(Montréal) Transplant Québec rapporte que l’an dernier, pour la première fois de son histoire, le nombre de donneurs potentiels qui ont été recommandés à l’organisme a excédé le total de 799 personnes en attente d’organes dans la province.

Stéphanie Marin
La Presse canadienne

Le nombre de références de donneurs potentiels faites par les centres hospitaliers n’a cessé de croître au cours des récentes années ; il a atteint 820 en 2019, près de 9 % de plus que l’année précédente et 112 % de plus qu’en 2010.

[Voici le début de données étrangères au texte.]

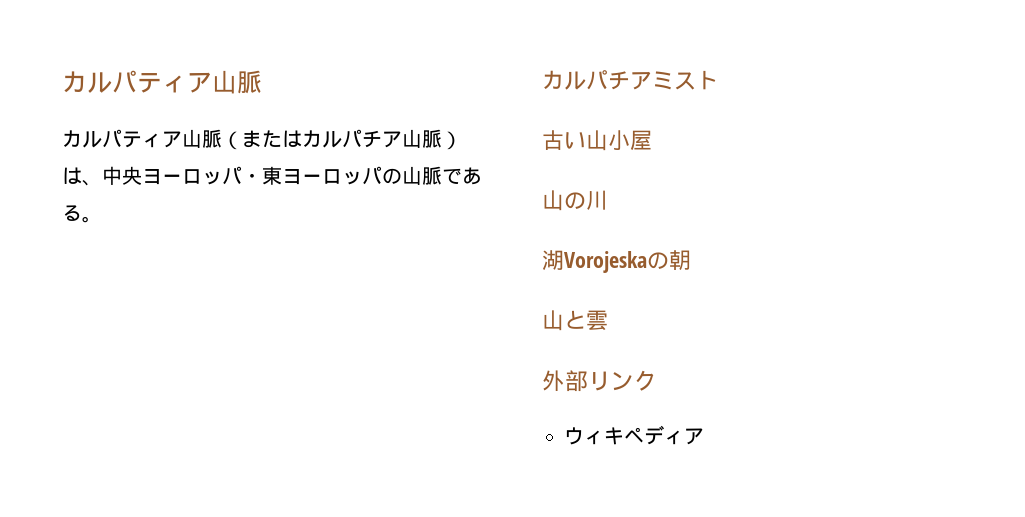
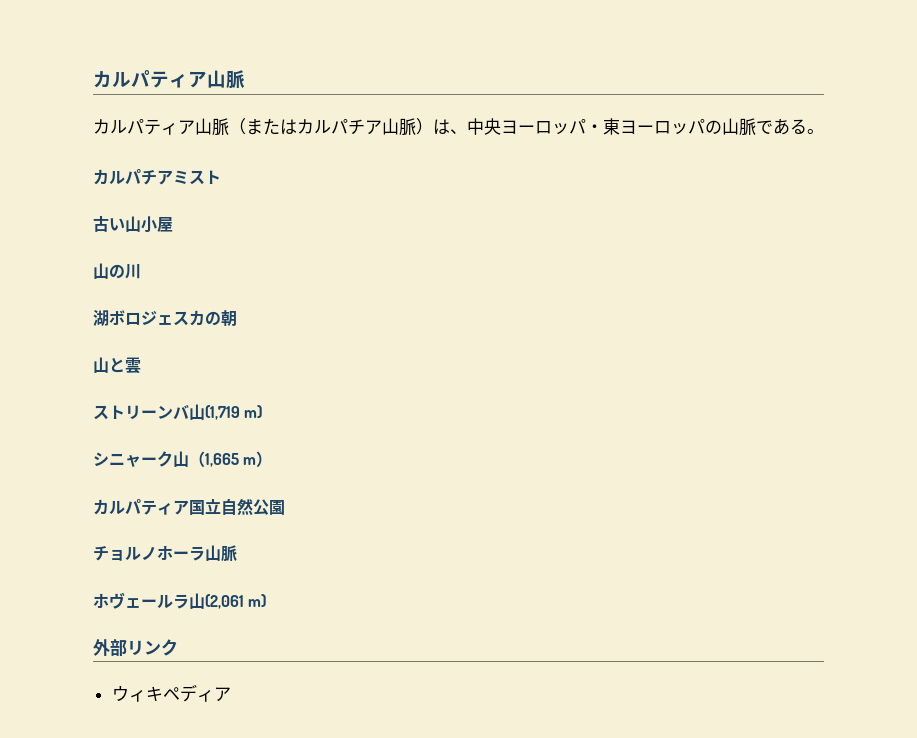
[564,251,647,273] Vorojeska -> [109,310,205,326] ボロジェスカ
(608, 320) none -> [93,404,263,420] [93,451,273,467] [93,498,285,515] [93,545,237,562] [93,592,267,609] // ストリーンバ山(1,719 m) // シニャーク山（1,665 m） // カルパティア国立自然公園 // チョルノホーラ山脈 // ホヴェールラ山(2,061 m)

Des 820 références faites l’an dernier, 29 % ont pu être retenues (soit 239) et de celles-ci, trois sur quatre ont pu mener au don d’organes. Ainsi, 535 personnes ont pu recevoir des organes au Québec, à la fois de donneurs vivants ou décédés.

Louis Beaulieu, directeur général de Transplant Québec, a observé en 2019 des références provenant de toutes les régions du Québec, ce qui lui semble très encourageant pour l’avenir du don d’organes. Il estime aussi que l’ajout de médecins spécialistes coordonnateurs en don et transplantation d’organes à la grandeur du territoire permettra de recommander plus de donneurs, mais aussi de transplanter plus de personnes.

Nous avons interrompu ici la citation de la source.